Stax was the first music label I ever took an active interest in. This was probably back in 1992, when I decided to splurge with some credit I had at Amoeba and I picked up the the Complete Stax/Volt Singles, 1959-68, 9 CD box set. I can’t even recall why I was motivated to cop it except that 1) the cover looked cool and 2) I must have known a bare minimum about Stax/Volt to think “hey, maybe I’d learn something from this.”
That set stayed in heavy rotation for months and clearly, I wasn’t alone in that. One thing that I feel like isn’t acknowledged enough is that its release set off a spate of rap artists sampling from the Stax/Volt catalog. The examples are legion and maybe it’s a coincidence in a few cases but really, is it just convenient timing that this box set drops in ’91 and by ’93, the RZA is minting classics that loop up Wendy Rene and The Charmels (both of whose songs appear on that first volume)? I think not.
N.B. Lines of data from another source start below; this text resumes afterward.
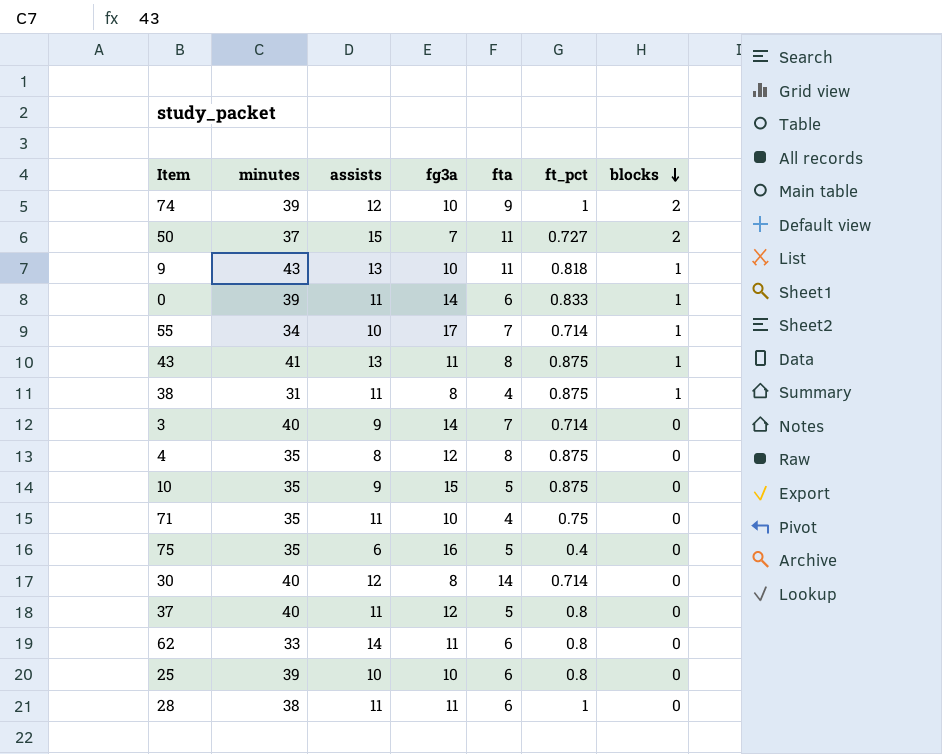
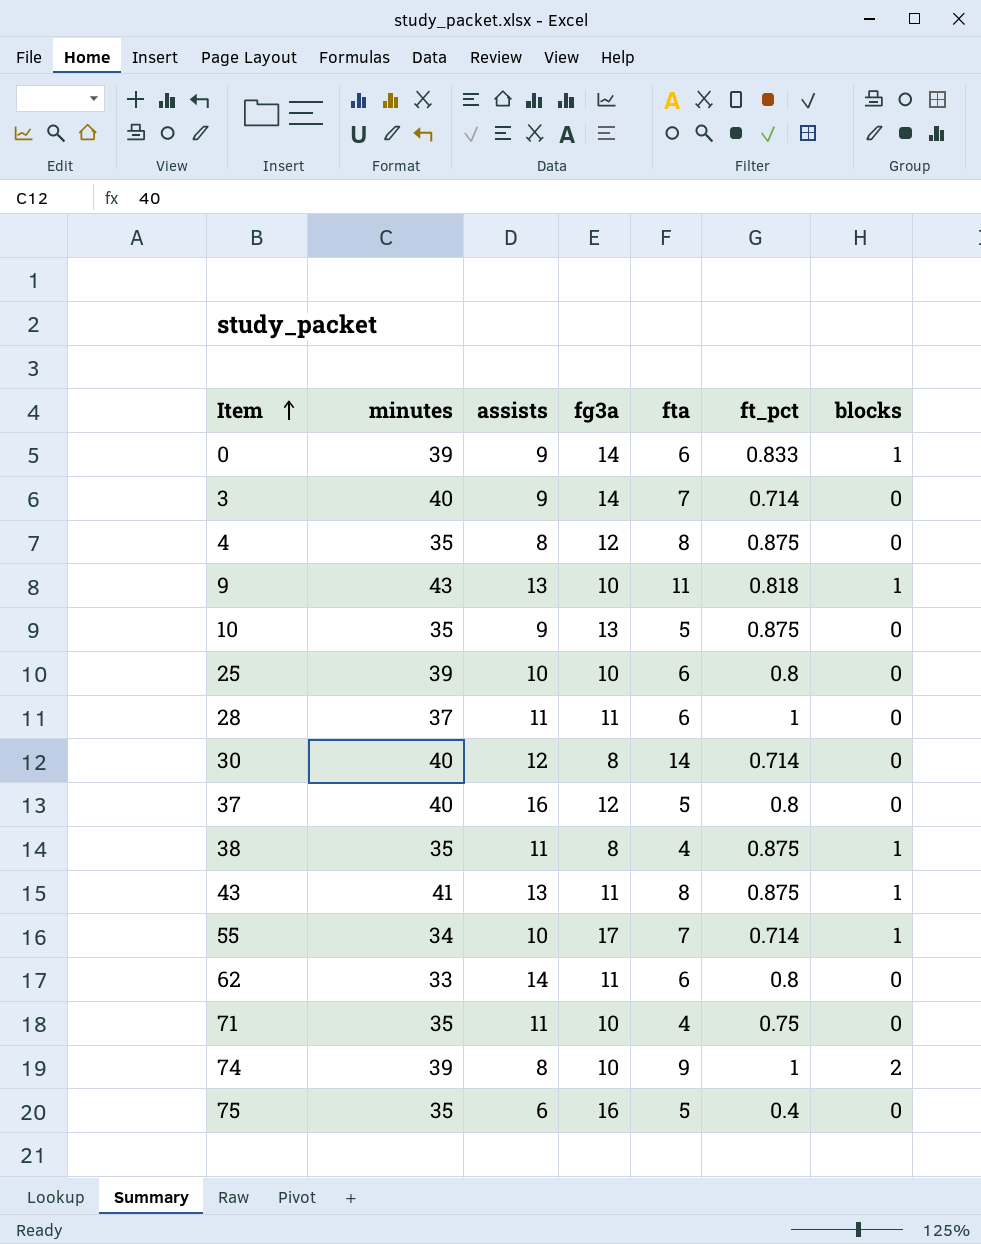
row order: blocks descending -> Item ascending
row 50: 37 | 15 | 7 | 11 | 0.727 | 2 -> none
0 | assists: 11 -> 9
10 | fg3a: 15 -> 13
28 | minutes: 38 -> 37
37 | assists: 11 -> 16
38 | minutes: 31 -> 35
74 | assists: 12 -> 8

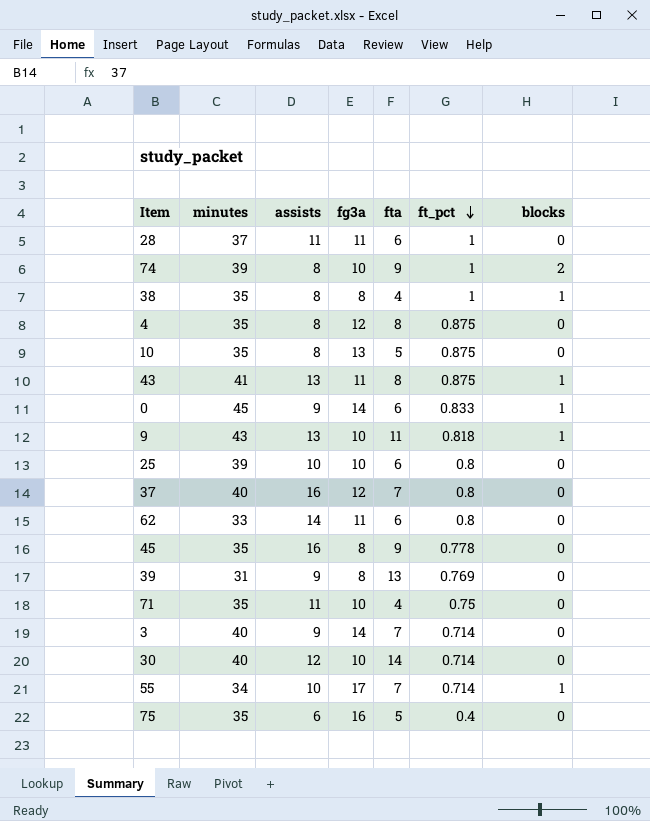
row order: Item ascending -> ft_pct descending
38 | assists: 11 -> 8
38 | ft_pct: 0.875 -> 1
10 | assists: 9 -> 8
0 | minutes: 39 -> 45
37 | fta: 5 -> 7
row 45: none -> 35 | 16 | 8 | 9 | 0.778 | 0
row 39: none -> 31 | 9 | 8 | 13 | 0.769 | 0
30 | fg3a: 8 -> 10

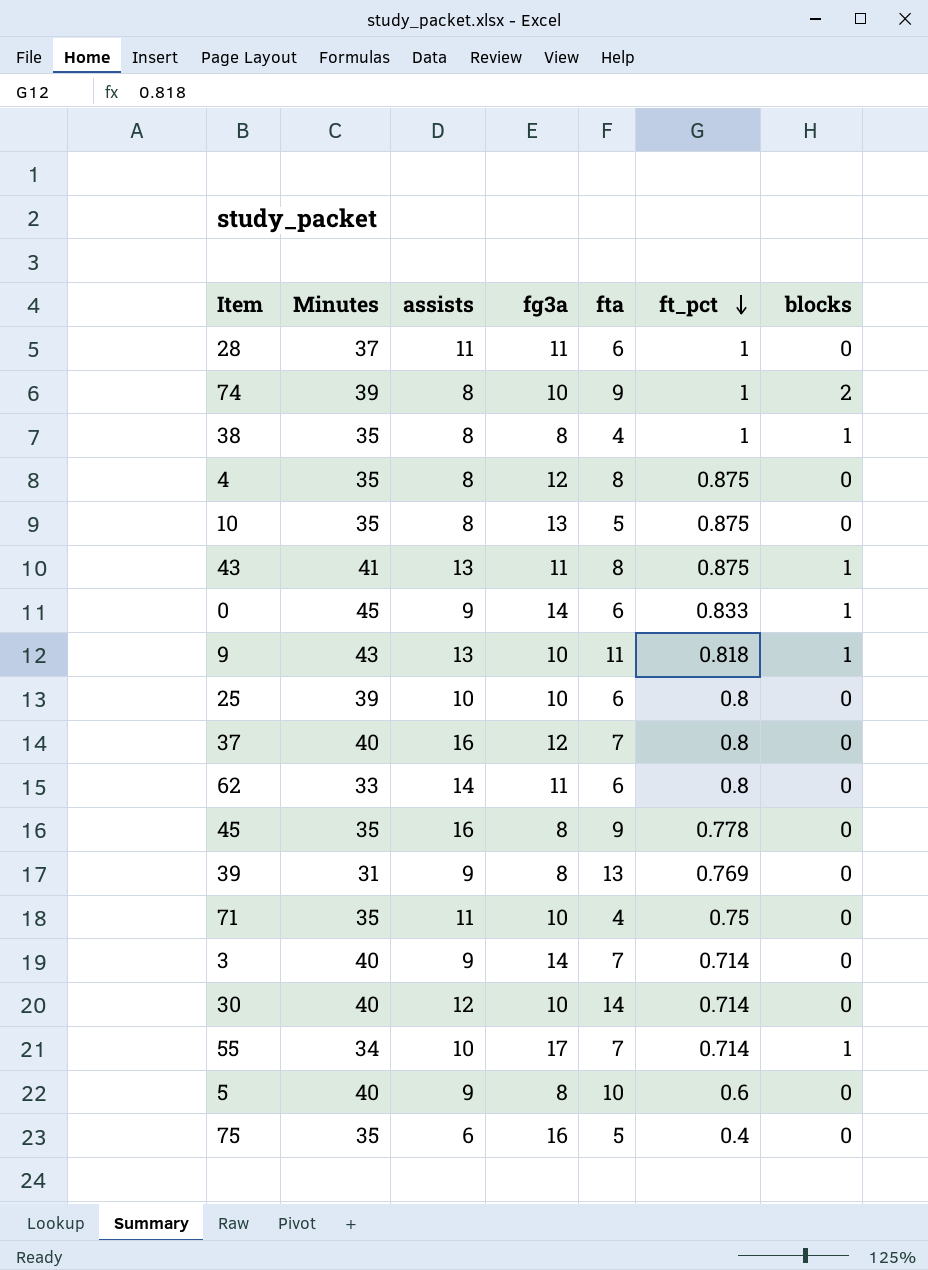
column name: minutes -> Minutes
row 5: none -> 40 | 9 | 8 | 10 | 0.6 | 0

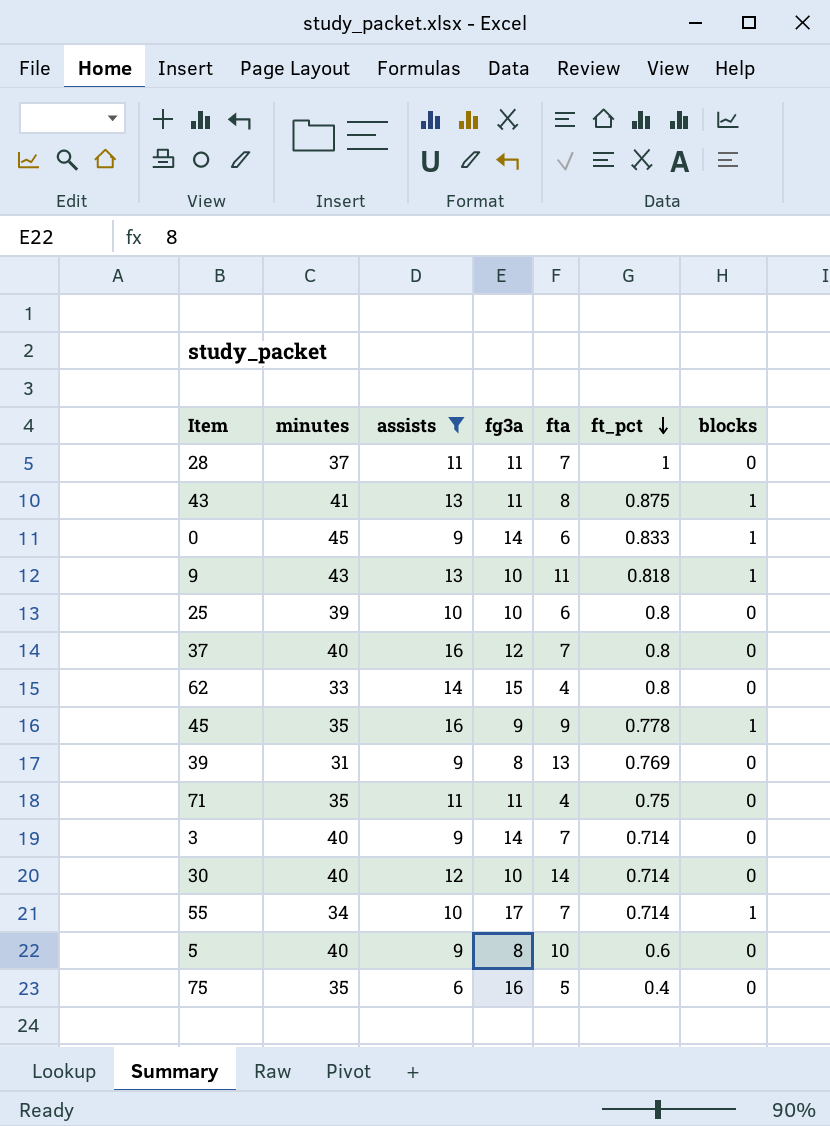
filter: none -> assists != 8
column name: Minutes -> minutes
28 | fta: 6 -> 7
62 | fg3a: 11 -> 15
62 | fta: 6 -> 4
45 | fg3a: 8 -> 9
45 | blocks: 0 -> 1
71 | fg3a: 10 -> 11

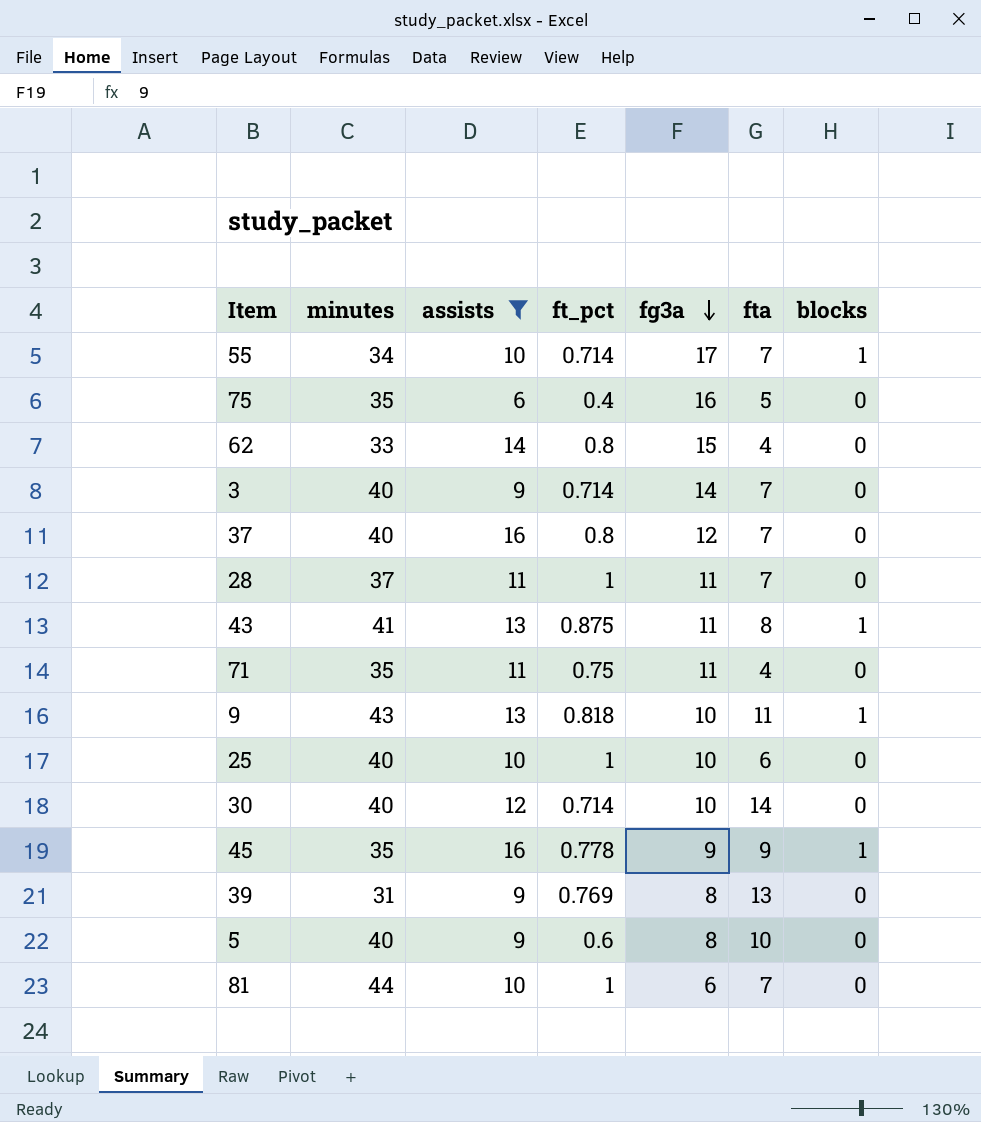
row order: ft_pct descending -> fg3a descending
column ft_pct | position: 6 -> 4
row 0: 45 | 9 | 14 | 6 | 0.833 | 1 -> none
25 | minutes: 39 -> 40
25 | ft_pct: 0.8 -> 1
row 81: none -> 44 | 10 | 1 | 6 | 7 | 0

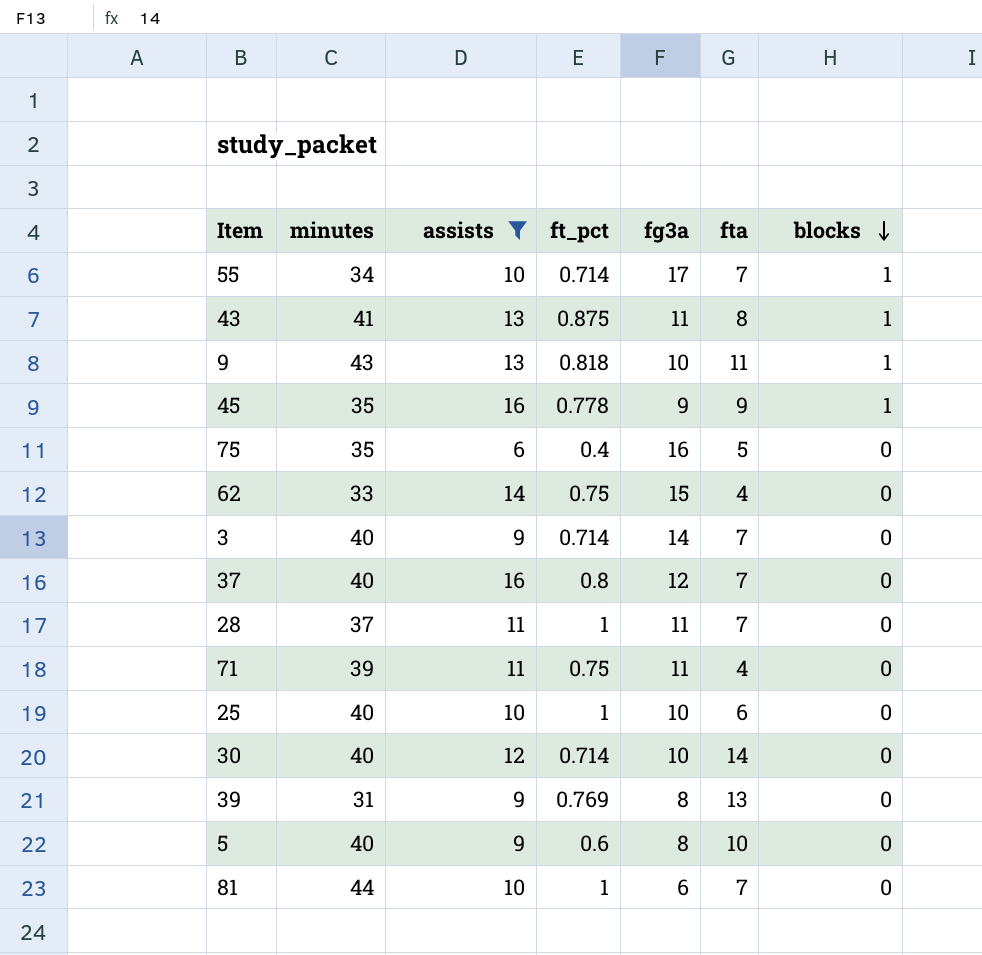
row order: fg3a descending -> blocks descending
62 | ft_pct: 0.8 -> 0.75
71 | minutes: 35 -> 39

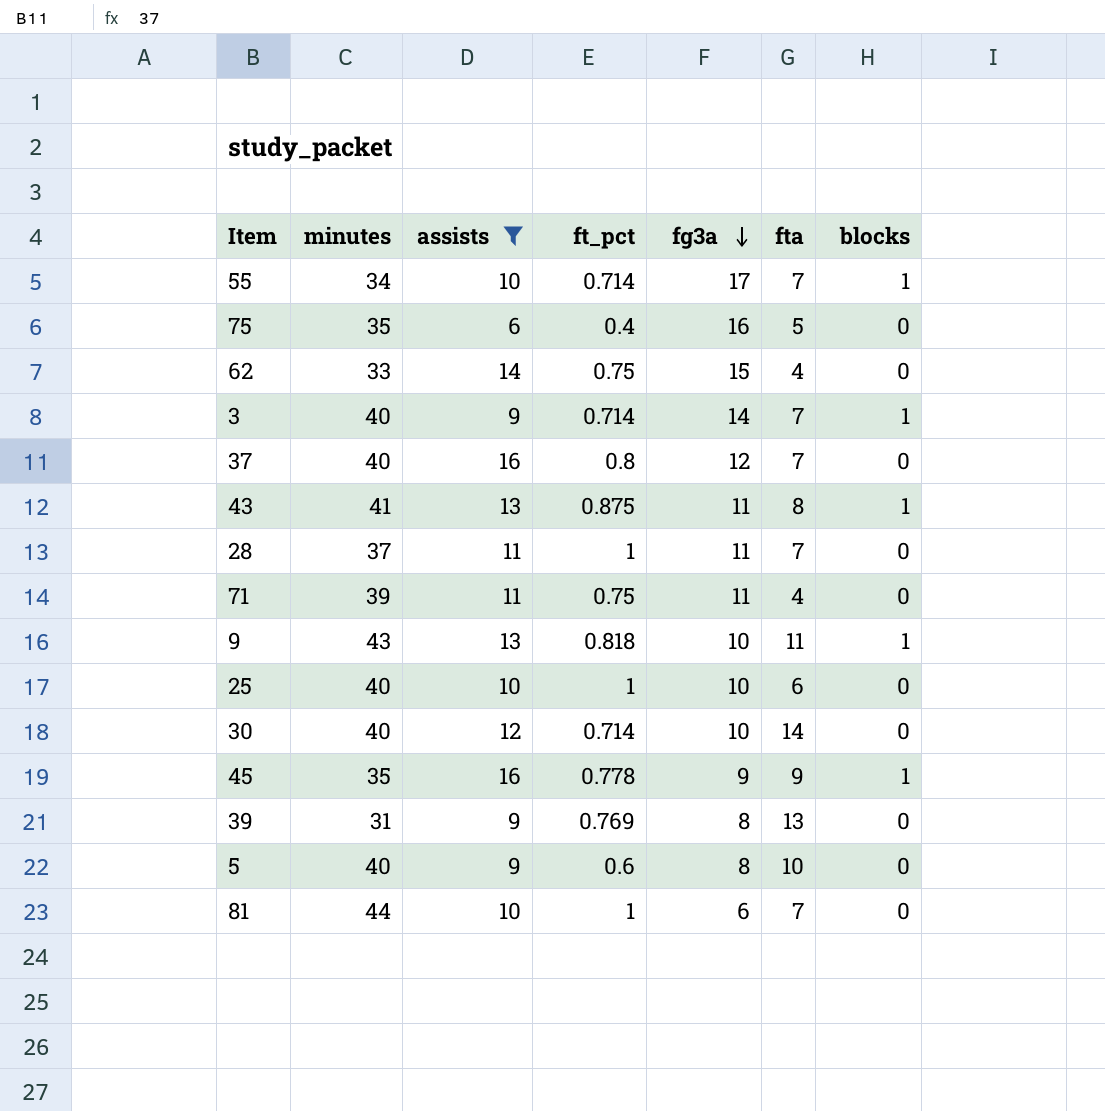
row order: blocks descending -> fg3a descending
3 | blocks: 0 -> 1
Those box sets – there are three of them in total, spanning 1959 through 1975 – were just the beginning. Over the years, the folks who own the Stax back catalog have done a steady job of mining it for different anthologies and just over the past few weeks, two new Stax-related box sets have hit the scene.
First, there’s the new Stax Vinyl 7s set. This is, if I have my count right, their fourth time reissuing singles within a 7″ box set (notably, they were early to the game, with their first set, called the Stax Box coming out in the mid-1980s!). The focus of this latest set, released to commemorate the label’s 60th anniversary, is somewhat surprising: compiler Richard Searling focused on Stax-related releases that gained a cult following in the UK’s Northern Soul and crossover scenes which is stark contrast with the label’s famed Memphis sound roots. It’s not an unwelcome way to explore the Stax catalog, just an unexpected one.
The challenge for Searling was to come up with a new way to repackage old treats and to that, he focused on tracks that have long been difficult – if not impossible – to get on 7″. Let’s cut to the chase: the best thing in this box, in this regard, is Lou Bond’s sublime “Why Must Our Eyes Always Be Turned Backwards” which has never been released on single. I wouldn’t say that it’s worth copping the box just for this single but it’s the first thing that leapt out to me. It’s kind of amazing, really, that no one’s bothered until now to put this out on 45; it’s so frickin’ amazing.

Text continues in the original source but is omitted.